**Brief**
Exclude the pictures and transcribe the rest of the data below exactly.

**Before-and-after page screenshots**
* * * * *

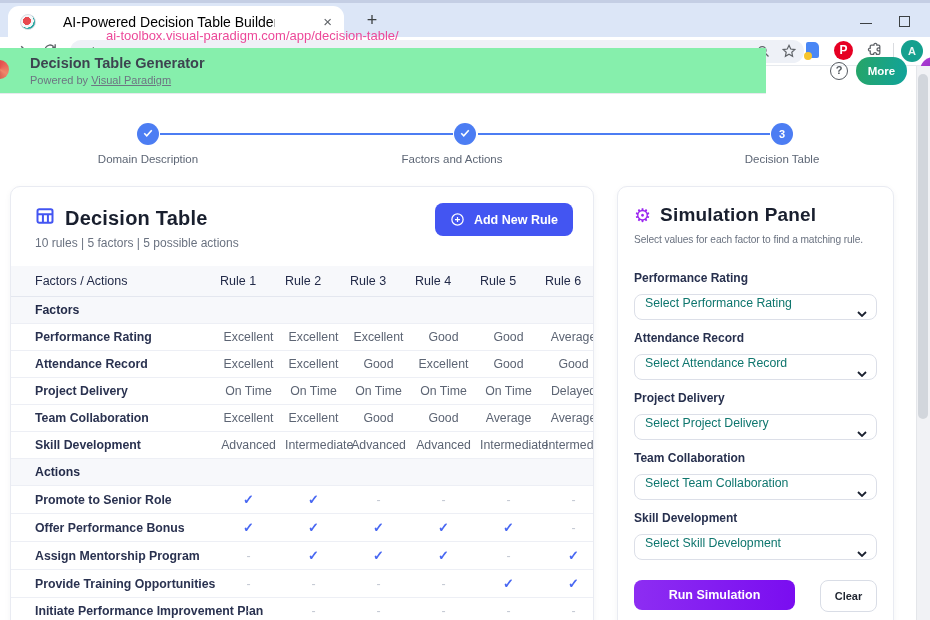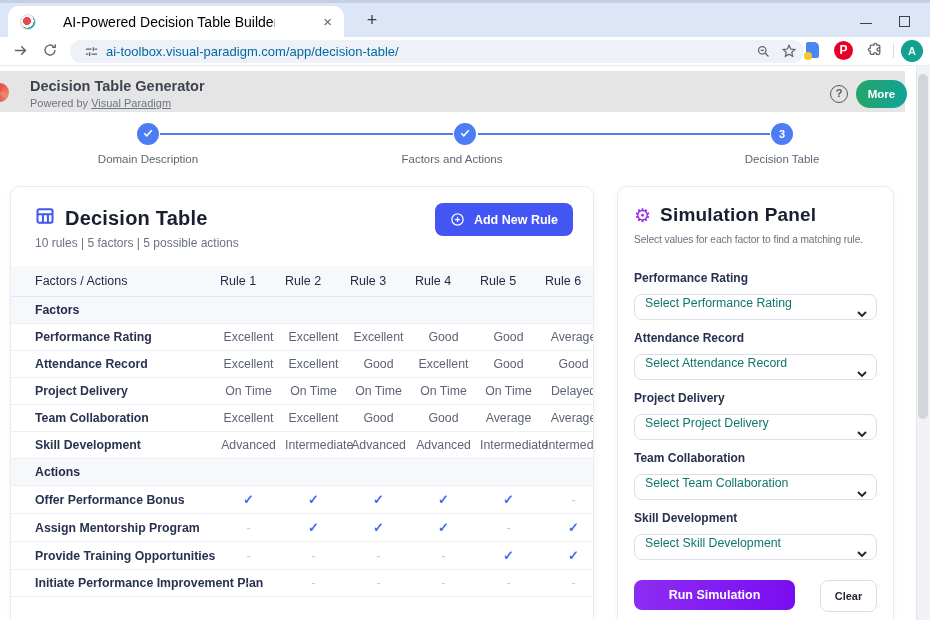"ai-toolbox.visual-paradigm.com/app/decis" .url-text { color: #0369a1 -> #ec4899; top: 40px -> 24px }
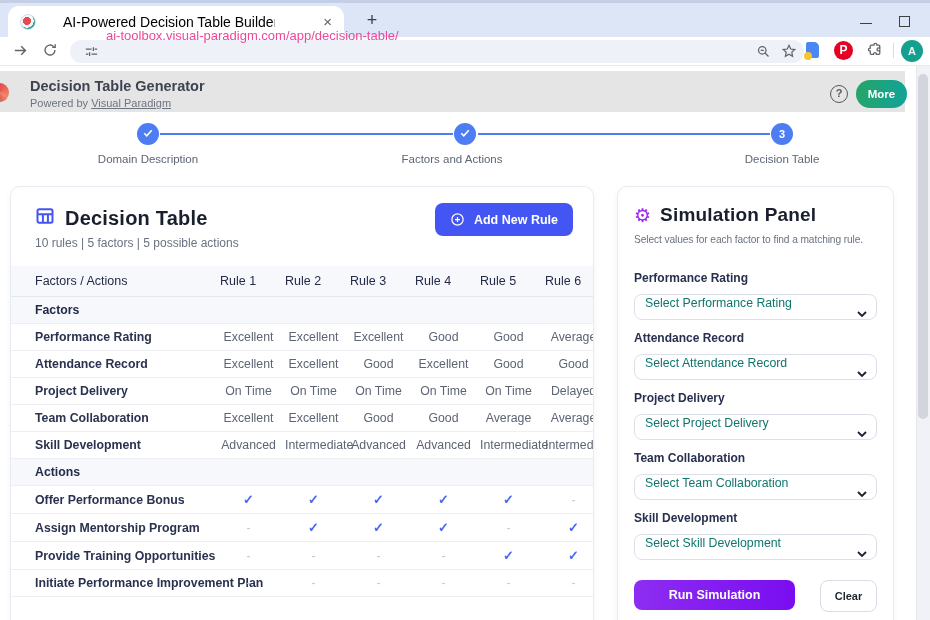"Decision Table Generator" .app-header { background: #e5e5e5 -> #86efac; top: 71px -> 48px; width: 905px -> 766px }
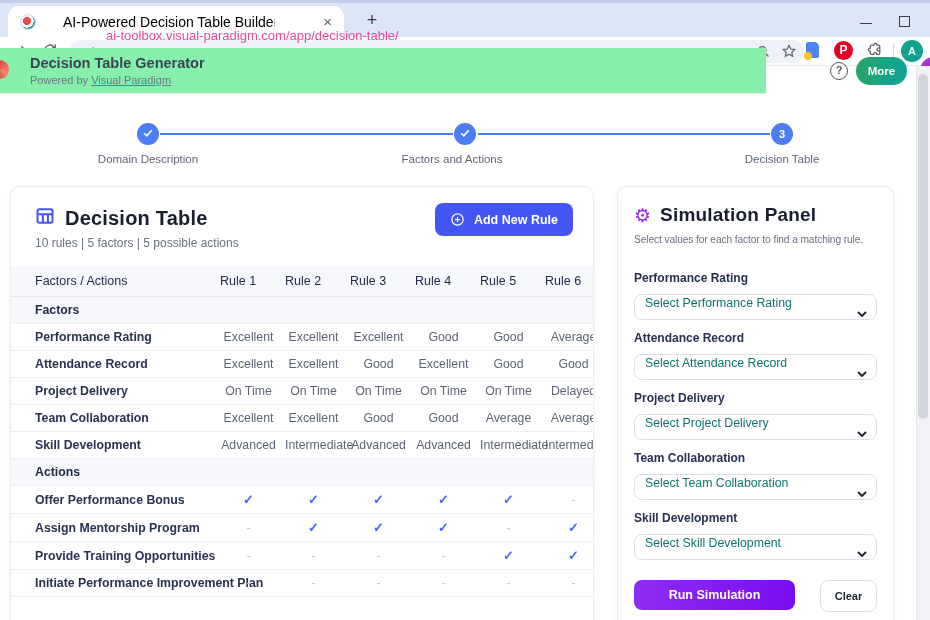"Promote to Senior Role" tr { html: none -> <tr> <td>Promote to Senior Role</td> <td>✓</td> <td>✓</td> <td>-</td> <td>-</td> <td>-</td> <td>-</td> </tr> }
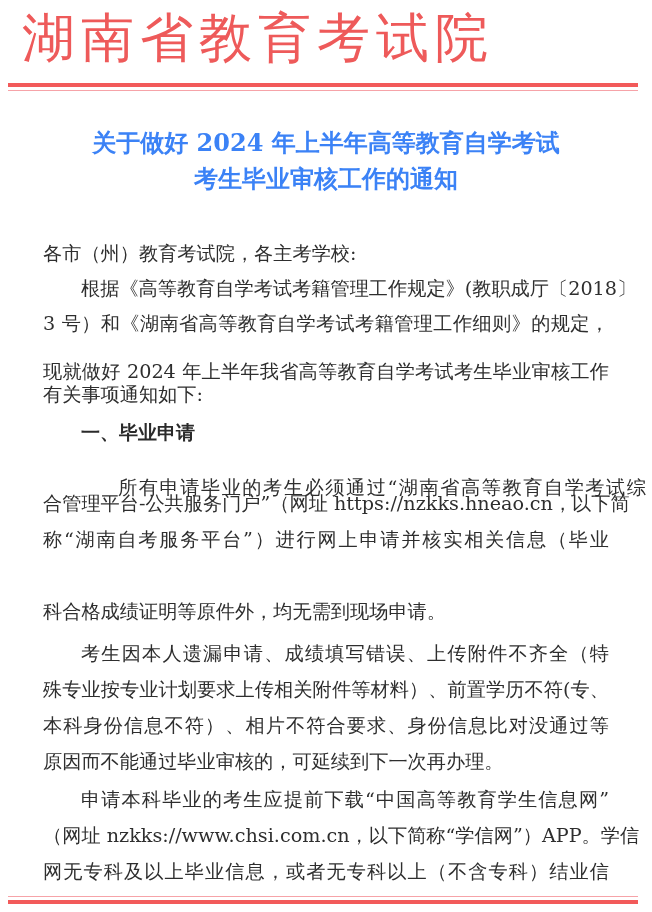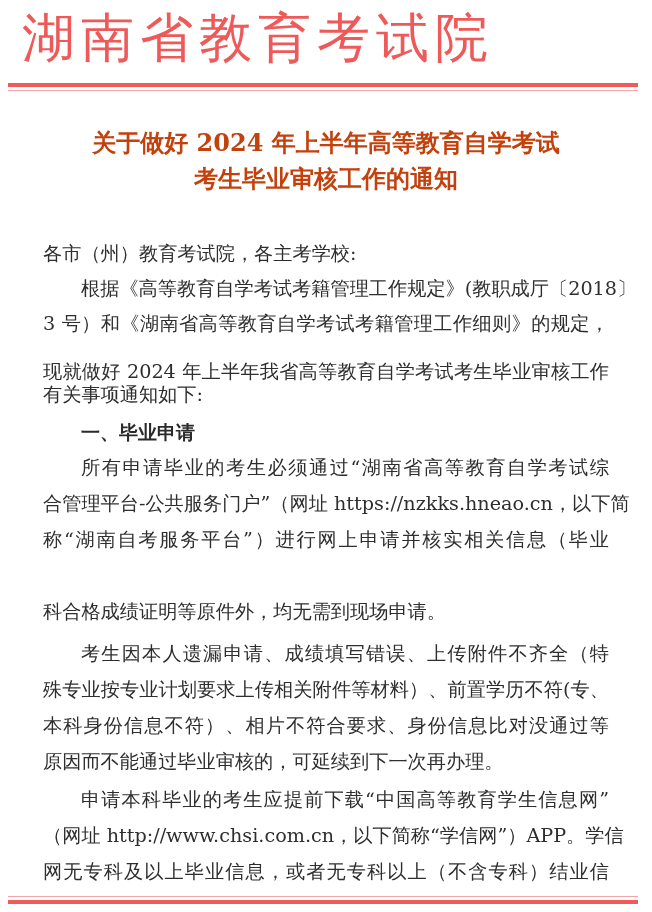"关于做好 2024 年上半年高等教育自学考试" .title { color: #c2410c -> #3b82f6 }
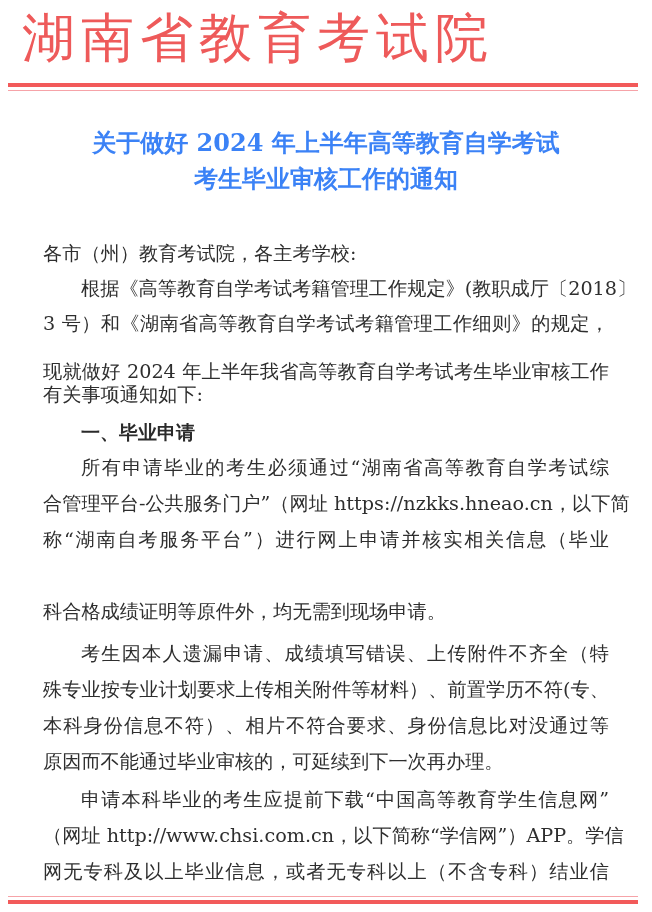"所有申请毕业的考生必须通过“湖南省高等教育自学考试综" div.line { margin-left: none -> 37px; top: 450px -> 470px }
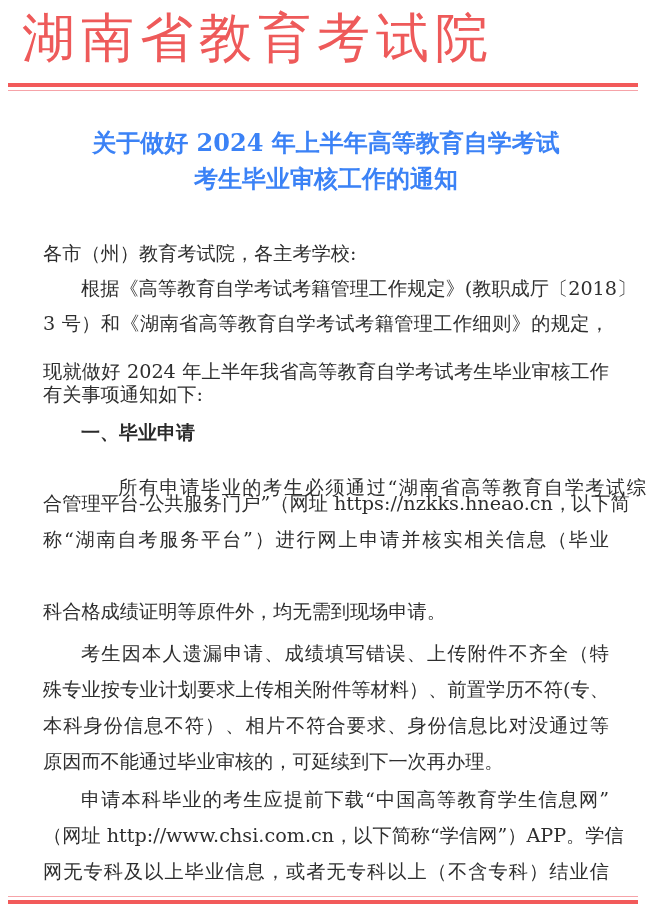"（网址" div.line { text: http://www.chsi.com.cn -> nzkks://www.chsi.com.cn }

* * * * *

**Output**
"ai-toolbox.visual-paradigm.com/app/decis" .url-text { color: #0369a1 -> #ec4899; top: 40px -> 24px }
"Decision Table Generator" .app-header { background: #e5e5e5 -> #86efac; top: 71px -> 48px; width: 905px -> 766px }
"Promote to Senior Role" tr { html: none -> <tr> <td>Promote to Senior Role</td> <td>✓</td> <td>✓</td> <td>-</td> <td>-</td> <td>-</td> <td>-</td> </tr> }
"关于做好 2024 年上半年高等教育自学考试" .title { color: #c2410c -> #3b82f6 }
"所有申请毕业的考生必须通过“湖南省高等教育自学考试综" div.line { margin-left: none -> 37px; top: 450px -> 470px }
"（网址" div.line { text: http://www.chsi.com.cn -> nzkks://www.chsi.com.cn }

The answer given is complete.